Non si vuole colpevolizzare qualcuno per questa ecatombe. Tuttavia non si può tacere che nell’ultimo decennio vi sia stata una mancata valorizzazione della medicina territoriale, materializzatasi con l'assenza di un vero programma di sostituzione dei medici di base in età pensionabile. Questo ha fatto sì che – nel pieno dell’emergenza – molti dei nostri paesi si siano ritrovati senza una figura di riferimento importantissima. A ciò è naturalmente da aggiungersi l’assenza di un protocollo unico, chiaro ed applicabile in tutte le realtà sanitarie territoriali per la gestione dei malati (soprattutto nei primi – ed importantissimi - giorni dall’infezione). Di fatto ogni ambulatorio si è ritrovato ad applicare un proprio protocollo di cura del paziente, basandosi sull’esperienza empirica del professionista e sulle informazioni che di volta in volta il paziente forniva telefonicamente senza poter essere visitato; a seguire venivano date indicazioni di come curarsi.
In questo modo, tuttavia, i malati sono rimasti a casa senza essere realmente visitati e senza una terapia adeguata fino a quando le loro condizioni non erano così gravi da richiedere il ricovero ospedaliero urgente (quando ormai poteva risultare troppo tardi). L’abbandono dei malati a domicilio, registratosi da nord a sud, è stato spesso causato – e lo è ancora - dalla paura del contagio vissuta anche dai medici.

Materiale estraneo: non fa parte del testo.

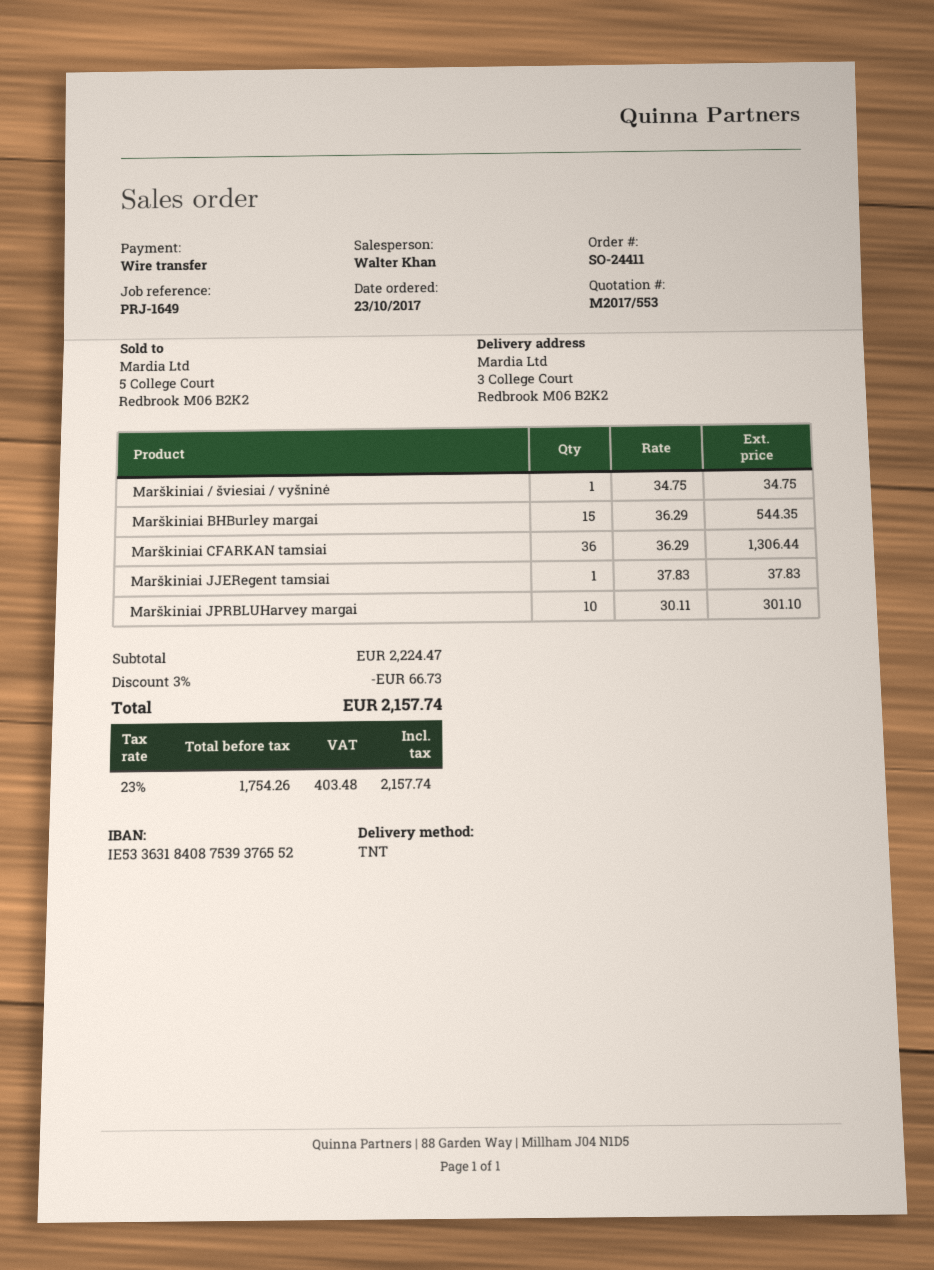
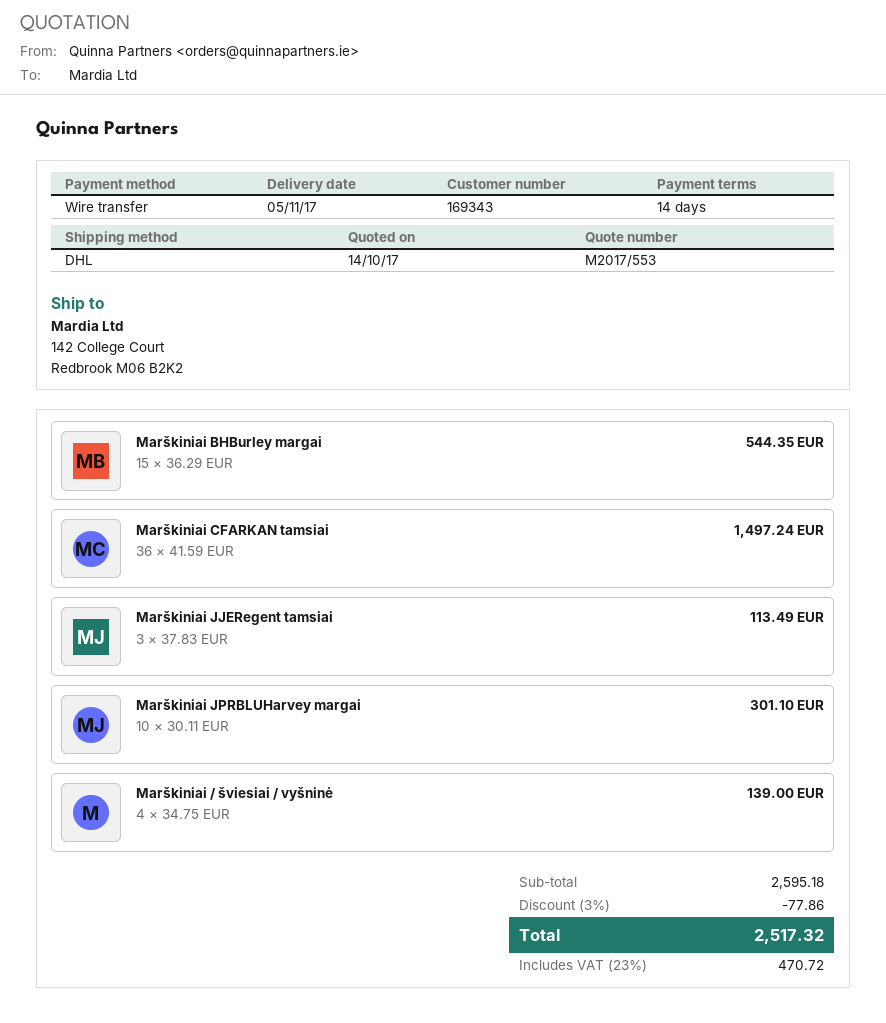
shipping method: TNT -> DHL
ship to: 3 College Court, Redbrook M06 B2K2 -> 142 College Court, Redbrook M06 B2K2
Marškiniai / šviesiai / vyšninė: 1 x 34.75 = 34.75 -> 4 x 34.75 = 139.00
Marškiniai CFARKAN tamsiai: 36 x 36.29 = 1306.44 -> 36 x 41.59 = 1497.24
Marškiniai JJERegent tamsiai: 1 x 37.83 = 37.83 -> 3 x 37.83 = 113.49
subtotal: 2224.47 -> 2595.18
discount: 3% = 66.73 -> 3% = 77.86
tax: 23% = 403.48 -> 23% = 470.72
total: 2157.74 -> 2517.32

Risulta chiaro che se si continua a pensare che questa infezione si debba e si possa curare solamente in ospedale, non se ne verrà più a capo.

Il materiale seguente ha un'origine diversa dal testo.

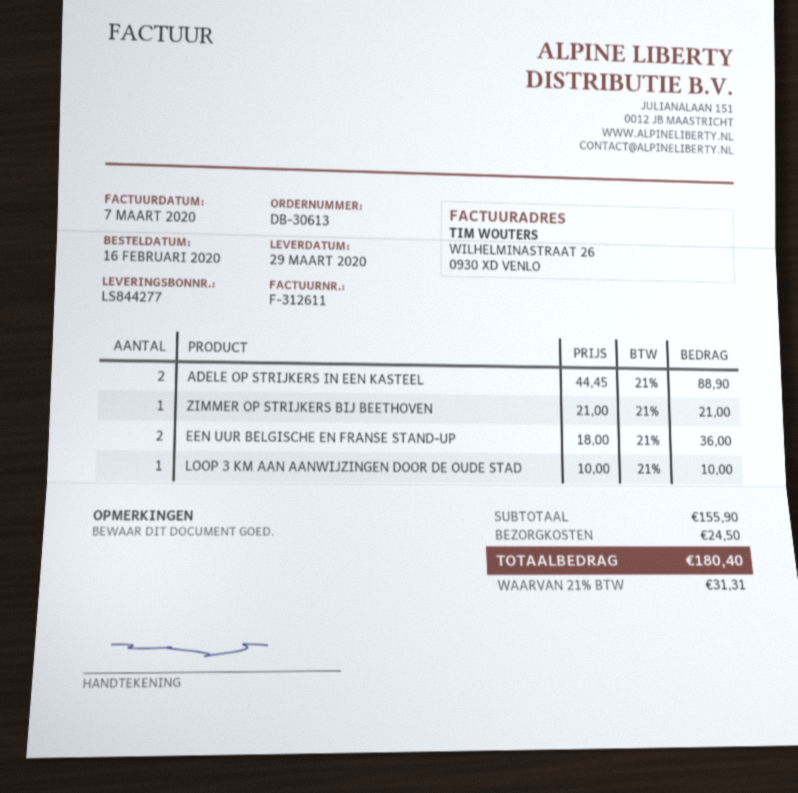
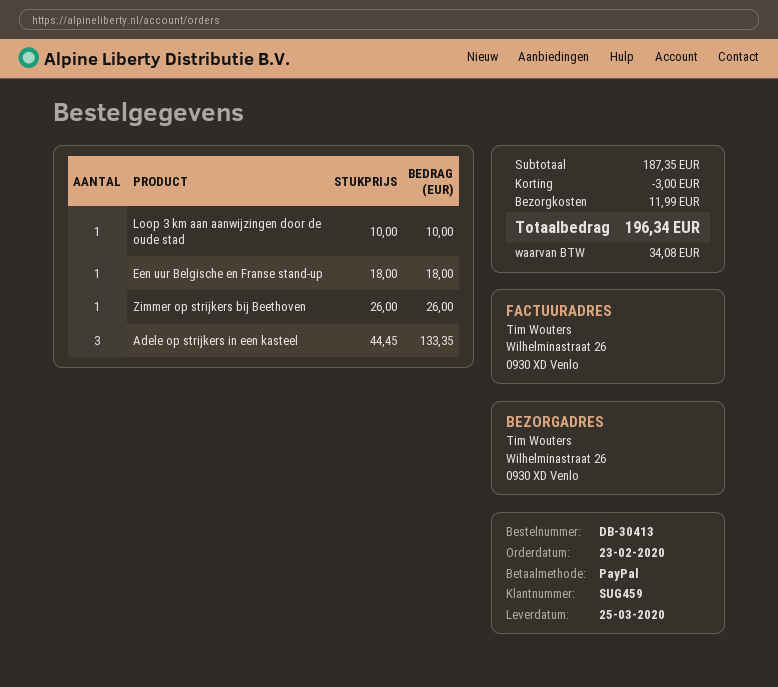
order number: DB-30613 -> DB-30413
order date: 2020-02-16 -> 2020-02-23
delivery date: 2020-03-29 -> 2020-03-25
ADELE OP STRIJKERS IN EEN KASTEEL: 2 x 44.45 = 88.90 -> 3 x 44.45 = 133.35
ZIMMER OP STRIJKERS BIJ BEETHOVEN: 1 x 21.00 = 21.00 -> 1 x 26.00 = 26.00
EEN UUR BELGISCHE EN FRANSE STAND-UP: 2 x 18.00 = 36.00 -> 1 x 18.00 = 18.00
subtotal: 155.90 -> 187.35
discount: none -> 3.00
shipping: 24.50 -> 11.99
tax: 31.31 -> 34.08
total: 180.40 -> 196.34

In tutto ciò l'ossessiva campagna mediatica giornaliera, improntata più a terrorizzare che a informare, non è certo stata d’aiuto. Anche il mondo scientifico si è mostrato diviso e contraddittorio, se non addirittura mendace: sulle origini e sulla natura del virus, sulla diffusione e sulla pericolosità, sulla prevenzione e sulla cura.
Ora siamo di fronte ad un nuovo step di quella che ben si può definire “strategia del terrore” e che pare volerci preparare a nuovi sacrifici. Si parla sempre più insistentemente di nuove varianti del Covid-19 come se queste giungessero inaspettate, quando invece è risaputo che i virus – soprattutto quelli a RNA come il Coronavirus SARS-CoV-2 (ma anche quello che causa l'influenza) – sono soggetti a continue mutazioni.

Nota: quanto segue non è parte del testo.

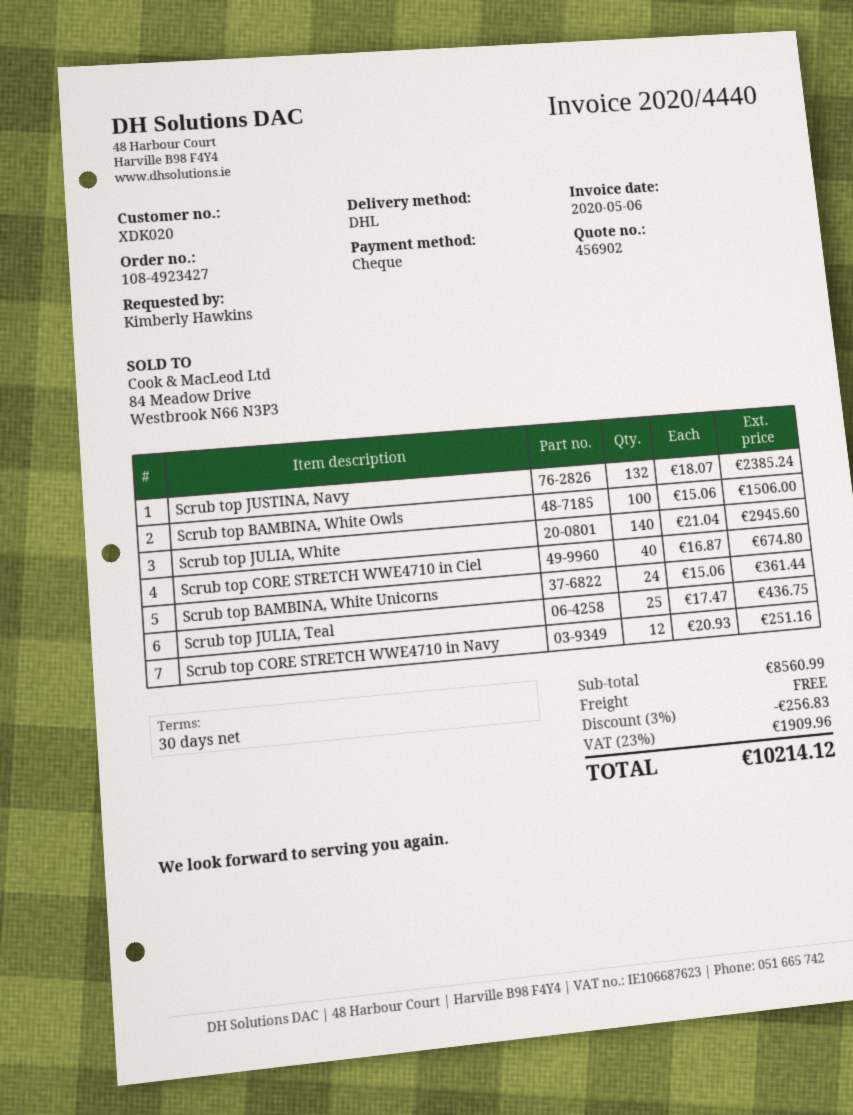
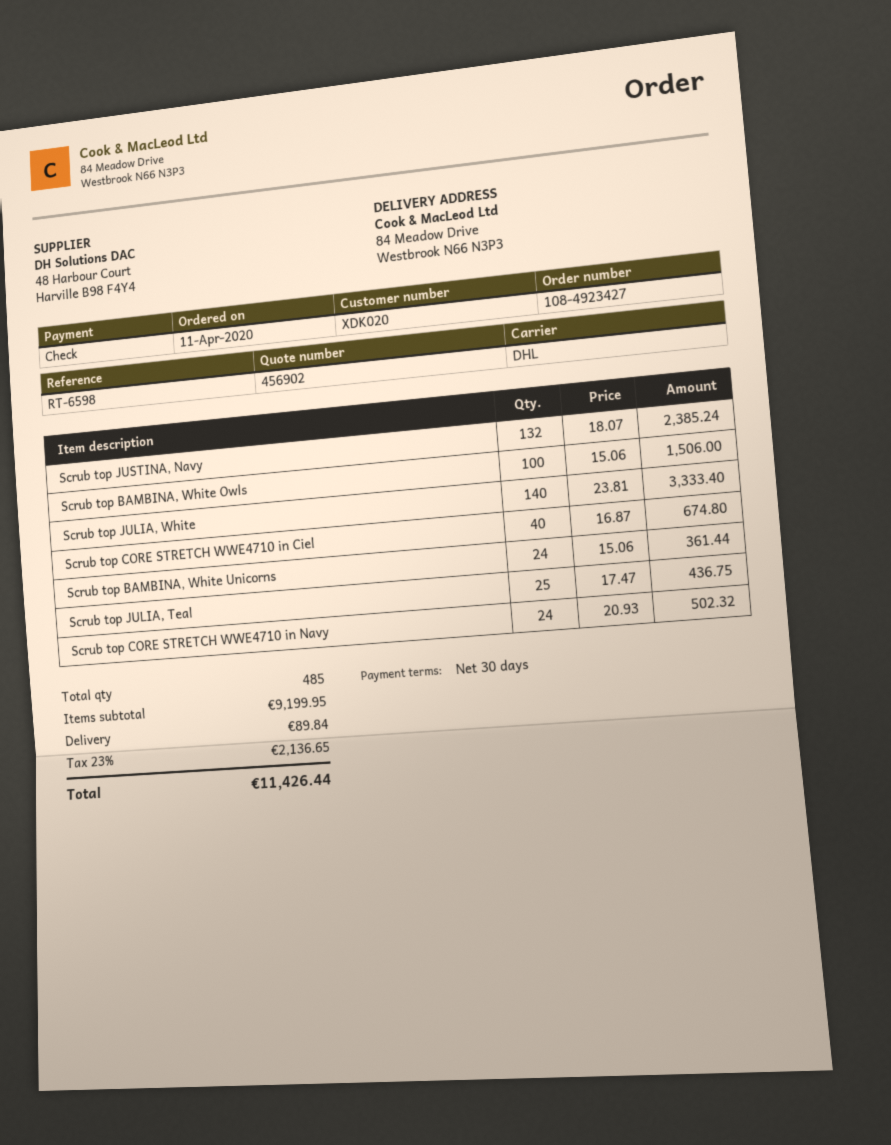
Scrub top JULIA, White: 140 x 21.04 = 2945.60 -> 140 x 23.81 = 3333.40
Scrub top CORE STRETCH WWE4710 in Navy: 12 x 20.93 = 251.16 -> 24 x 20.93 = 502.32
subtotal: 8560.99 -> 9199.95
discount: 3% = 256.83 -> none
shipping: 0.00 -> 89.84
tax: 23% = 1909.96 -> 23% = 2136.65
total: 10214.12 -> 11426.44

Mi chiedo: ma se davvero tutto fosse andato come previsto e come ci avevano assicurato, dopo un anno di emergenza sanitaria, saremmo ancora al punto di partenza? Io credo sia necessario avere il coraggio di dire basta. Diciamo basta a chi alimenta una paura che distrugge le vite e le relazioni. Finiamola di farci del male, di privarci della libertà di socializzare. Smettiamola di distruggere la nostra economia che permette di vivere alle nostre famiglie e dalla quale traiamo le risorse per sostenere il sistema sociale che garantisce a tutti i cittadini l'accesso ai servizi, compreso quello sanitario, e alle forme di assistenza fondamentali.
E’ urgente prendere coscienza che la medicina territoriale - così come l’abbiamo vissuta - è inadeguata nonostante il grande impegno dimostrato dai sanitari. E’ chiaro che va necessariamente ripensata per meglio gestire questa e future emergenze sanitarie. A ciò si aggiunga che la vaccinazione di massa in tempi rapidi e certi, ad oggi, è la vera e unica strada sicura per ridurre la diffusione del virus, tutto il resto si è rivelato fallace e a certificarlo sono i dati. Nei Paesi dove la campagna vaccinale si è già concretizzata, si è assistito ad una riduzione dei contagi pari al 90%. Possiamo farcela, impariamo dal passato: ai tempi del colera, nel 1973, Napoli diede una prova di grande efficienza e nel giro di sette giorni furono vaccinati un milione di napoletani. Se sono riusciti nell’impresa nel 1973, perché non riusciamo a farlo oggi?